Current Hepatitis C Treatments
About two dozen pharmaceutical companies are now pursuing drugs for hepatitis C, which an executive at Vertex Pharmaceuticals (VRTX) recently called “one of the largest pharmaceutical opportunities this decade.”
Research for a hepatitis C treatment hasn't been very extensive because it had not gotten mainstream yet, so it wasn't worth it for pharma companies to devote a lot of research to it. Now that the disease is at the forefront of the public's mind and more people have it, pharmas are devoting time to developing new drugs for it to make treatment less grueling on the patients. The pharmas that are in first will reap huge rewards. The virus infects roughly four million Americans, most of them baby boomers, and 170 million people worldwide.
Currently, the best treatment for hepatitis C is Pegylated Interferon + Ribavirin. This cures about 75% of patients with hepatitis C. The problem is with Pegylated Interferon.

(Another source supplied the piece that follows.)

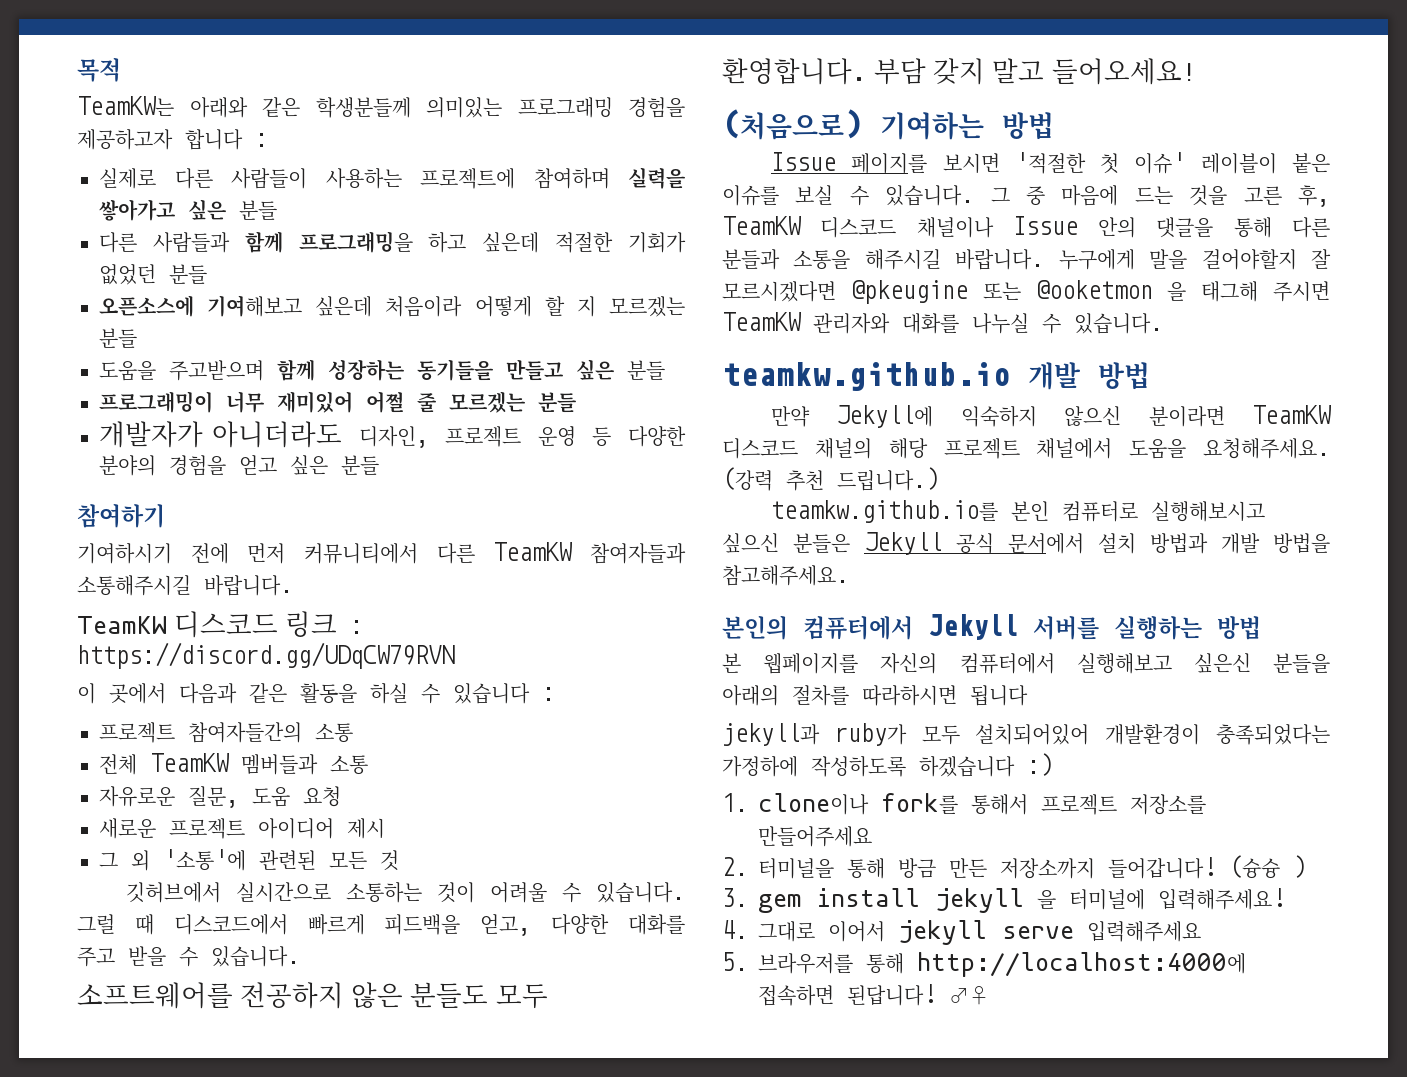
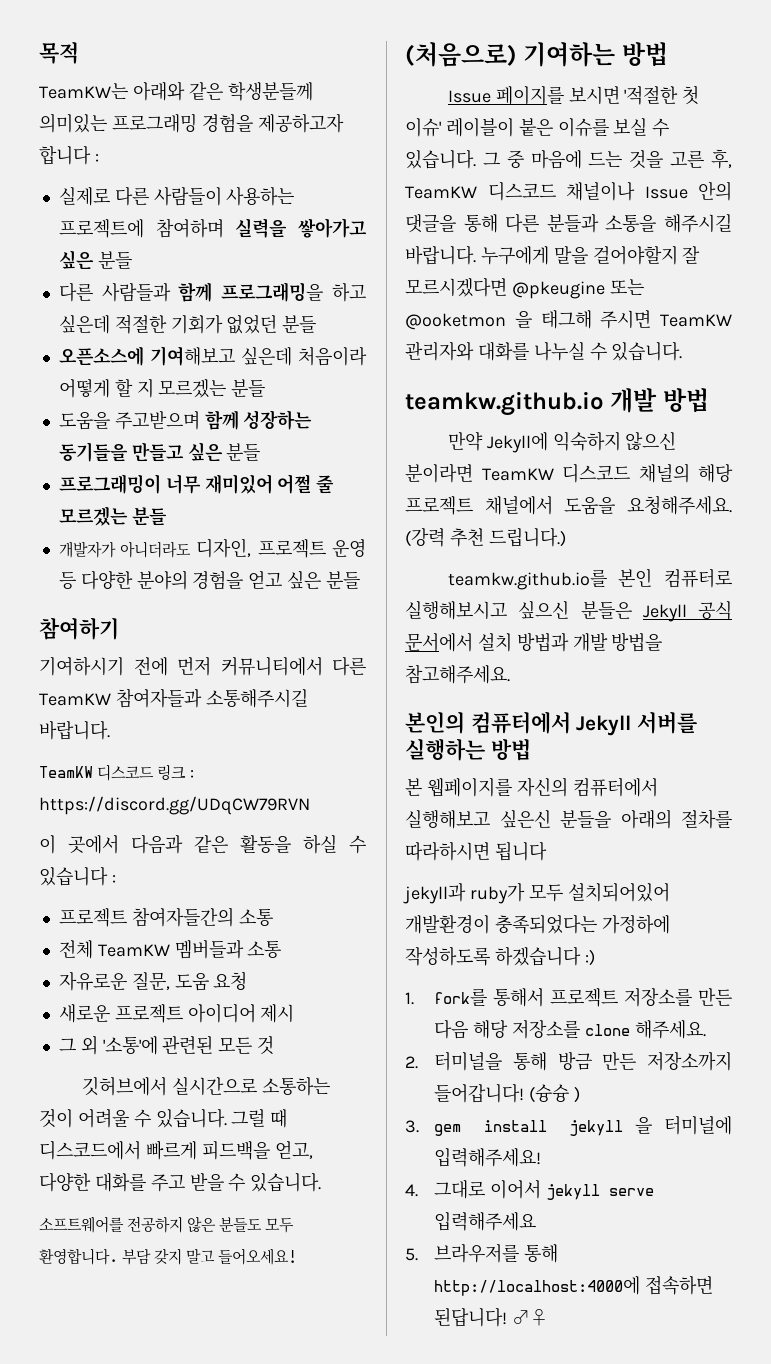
- 1. clone이나 fork를 통해서 프로젝트 저장소를 만들어주세요
+ 1. fork를 통해서 프로젝트 저장소를 만든 다음 해당 저장소를 clone 해주세요.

It is given by injection and there are many side effects like dry eyes, depression, nausea and thinning hair. Ribavirin is taken orally.

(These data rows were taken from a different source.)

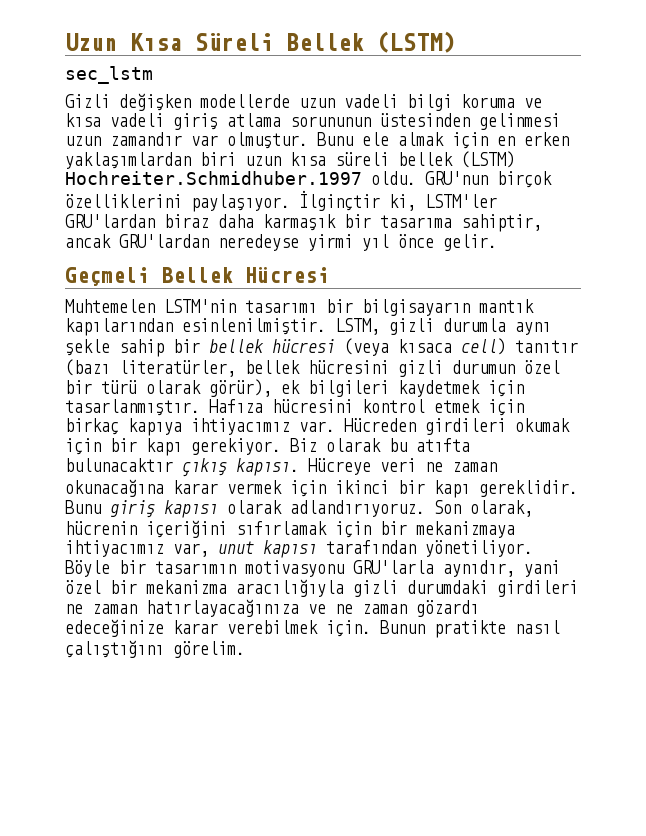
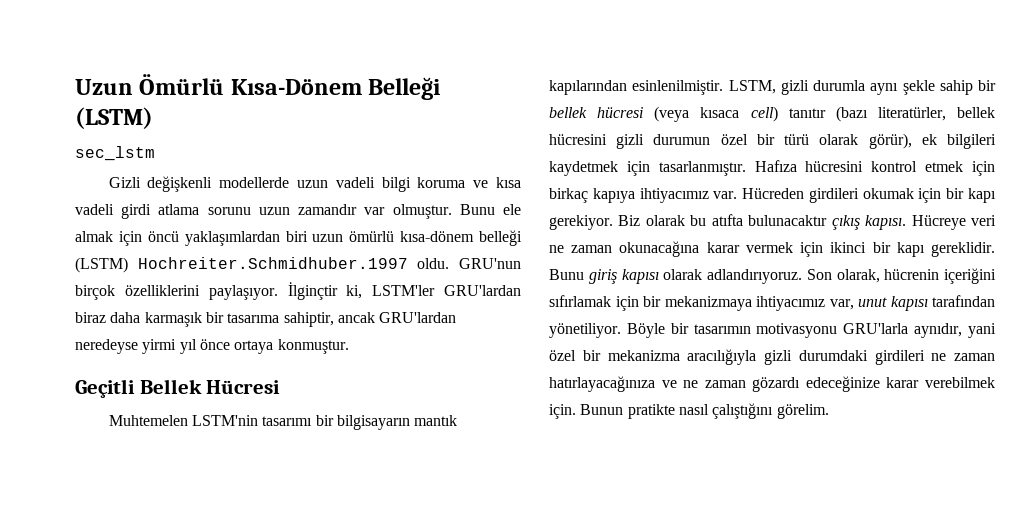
- Uzun Kısa Süreli Bellek (LSTM)
+ Uzun Ömürlü Kısa-Dönem Belleği (LSTM)
- Gizli değişken modellerde uzun vadeli bilgi koruma ve kısa vadeli giriş atlama sorununun üstesinden gelinmesi uzun zamandır var olmuştur.
+ Gizli değişkenli modellerde uzun vadeli bilgi koruma ve kısa vadeli girdi atlama sorunu uzun zamandır var olmuştur.
- Bunu ele almak için en erken yaklaşımlardan biri uzun kısa süreli bellek (LSTM) Hochreiter.Schmidhuber.1997 oldu.
+ Bunu ele almak için öncü yaklaşımlardan biri uzun ömürlü kısa-dönem belleği (LSTM) Hochreiter.Schmidhuber.1997 oldu.
- İlginçtir ki, LSTM'ler GRU'lardan biraz daha karmaşık bir tasarıma sahiptir, ancak GRU'lardan neredeyse yirmi yıl önce gelir.
- Geçmeli Bellek Hücresi
+ İlginçtir ki, LSTM'ler GRU'lardan biraz daha karmaşık bir tasarıma sahiptir, ancak GRU'lardan neredeyse yirmi yıl önce ortaya konmuştur.
+ Geçitli Bellek Hücresi

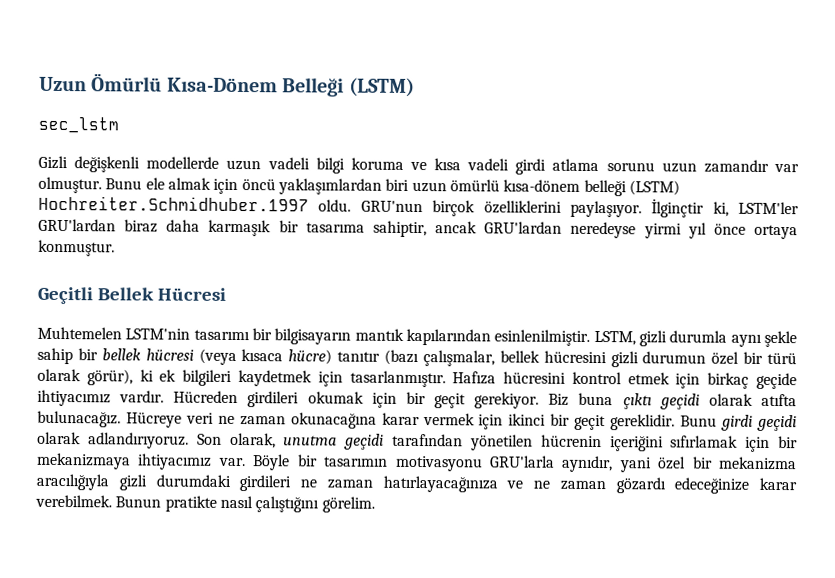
- LSTM, gizli durumla aynı şekle sahip bir bellek hücresi (veya kısaca cell) tanıtır (bazı literatürler, bellek hücresini gizli durumun özel bir türü olarak görür), ek bilgileri kaydetmek için tasarlanmıştır.
+ LSTM, gizli durumla aynı şekle sahip bir bellek hücresi (veya kısaca hücre) tanıtır (bazı çalışmalar, bellek hücresini gizli durumun özel bir türü olarak görür), ki ek bilgileri kaydetmek için tasarlanmıştır.
- Hafıza hücresini kontrol etmek için birkaç kapıya ihtiyacımız var.
+ Hafıza hücresini kontrol etmek için birkaç geçide ihtiyacımız vardır.
- Hücreden girdileri okumak için bir kapı gerekiyor.
+ Hücreden girdileri okumak için bir geçit gerekiyor.
- Biz olarak bu atıfta bulunacaktır çıkış kapısı.
+ Biz buna çıktı geçidi olarak atıfta bulunacağız.
- Hücreye veri ne zaman okunacağına karar vermek için ikinci bir kapı gereklidir.
+ Hücreye veri ne zaman okunacağına karar vermek için ikinci bir geçit gereklidir.
- Bunu giriş kapısı olarak adlandırıyoruz.
+ Bunu girdi geçidi olarak adlandırıyoruz.
- Son olarak, hücrenin içeriğini sıfırlamak için bir mekanizmaya ihtiyacımız var, unut kapısı tarafından yönetiliyor.
+ Son olarak, unutma geçidi tarafından yönetilen hücrenin içeriğini sıfırlamak için bir mekanizmaya ihtiyacımız var.
- Böyle bir tasarımın motivasyonu GRU'larla aynıdır, yani özel bir mekanizma aracılığıyla gizli durumdaki girdileri ne zaman hatırlayacağınıza ve ne zaman gözardı edeceğinize karar verebilmek için.
+ Böyle bir tasarımın motivasyonu GRU'larla aynıdır, yani özel bir mekanizma aracılığıyla gizli durumdaki girdileri ne zaman hatırlayacağınıza ve ne zaman gözardı edeceğinize karar verebilmek.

A New Hepatitis C Treatment?
Inhibitex (INHX) has now created a drug, INX-189, that so far looks like it can take the place of interferon. Inhibitex CEO Russell H. Plumb on the 3rd quarter earnings call on November 4th had this to say about Inhibitex' Phase II study of INX-189.

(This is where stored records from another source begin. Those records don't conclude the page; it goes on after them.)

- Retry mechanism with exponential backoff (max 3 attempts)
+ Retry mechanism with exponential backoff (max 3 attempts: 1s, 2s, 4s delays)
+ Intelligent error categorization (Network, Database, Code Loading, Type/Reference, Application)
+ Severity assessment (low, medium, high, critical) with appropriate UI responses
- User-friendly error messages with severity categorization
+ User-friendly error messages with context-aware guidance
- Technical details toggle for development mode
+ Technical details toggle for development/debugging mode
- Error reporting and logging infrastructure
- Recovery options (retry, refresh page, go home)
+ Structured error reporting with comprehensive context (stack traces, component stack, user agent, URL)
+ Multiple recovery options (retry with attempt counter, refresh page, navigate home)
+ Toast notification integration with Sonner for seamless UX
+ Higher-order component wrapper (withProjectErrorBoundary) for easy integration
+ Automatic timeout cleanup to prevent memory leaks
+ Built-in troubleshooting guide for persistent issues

"In this study, 200 mg INX-189, dosed once-daily for seven days, continued to demonstrate potent and dose-dependent antiviral activity. Further, 200 mg INX-189 was generally well tolerated, and there were no serious adverse events or dose dependent adverse events observed." What Plumb is saying is that antiviral activity increases the bigger the dose taken of INX-189, and there are very minor side effects. This great report of INX-189 comes after only the first step of Phase II studies! Once Inhibitex experiments mixing INX-189 with other drugs like Ribavirin, and in various doses and different ways, the company can find the most effective use of the drug to stamp out hepatitis C for good. INX-189 is also taken orally, and not by painful injections.
Other Drugs In The Pipeline
Inhibitex is getting funding from Pfizer (PFE), its licensee and collaborator, which paid the company $1 million last quarter for completing milestones on the initiation of a Phase 1/ 2 clinical trial of a 4-antigen Staphylococcus aureus (S. aureus) vaccine (SA4Ag).
INHX is also getting ready to continue Phase 2b of its FV-101 drug for shingles, which it may do in 2012. The company plans to request guidance and work with the FDA on that later this month.
While it will take a couple more years to finish the trials of INX-189, Inhibitex is in great shape financially and is a possible takeover target. It has $53 million in cash and very little debt. With losses of only around $5-$6 million a quarter, INHX could last another three years before needing more funding, in which case it could be selling its drugs or be bought out by then. INHX is careful with its spending; R&D costs went up to $5.7 million from $4.7 million in Q3 2010, and general and administration costs were $0.9 million in the third quarter of 2011, which was the same amount as reported in the third quarter of 2010.
When INHX reported the positive results of INH-189 on November 4th, the stock more than doubled and gained about $400 million in market cap. While that sounds like a lot, INHX has further upside. During that same day, its competitor, Pharmasset (VRUS) lost about $600 million worth of market cap. The Pharmasset investors are very nervous. VRUS is currently starting its Phase 3 trial of its hepatitis C drug PSI-7977, which is very similar to Inhibitex' INX-189. Both drugs are orally taken and both take the place of interferon. VRUS has a current market cap of $5.2 billion. Upon successful completion of its Phase 2 trials of INX-189, it's likely that INHX will also have a market cap in the billions. Currently, it's only at $670 million.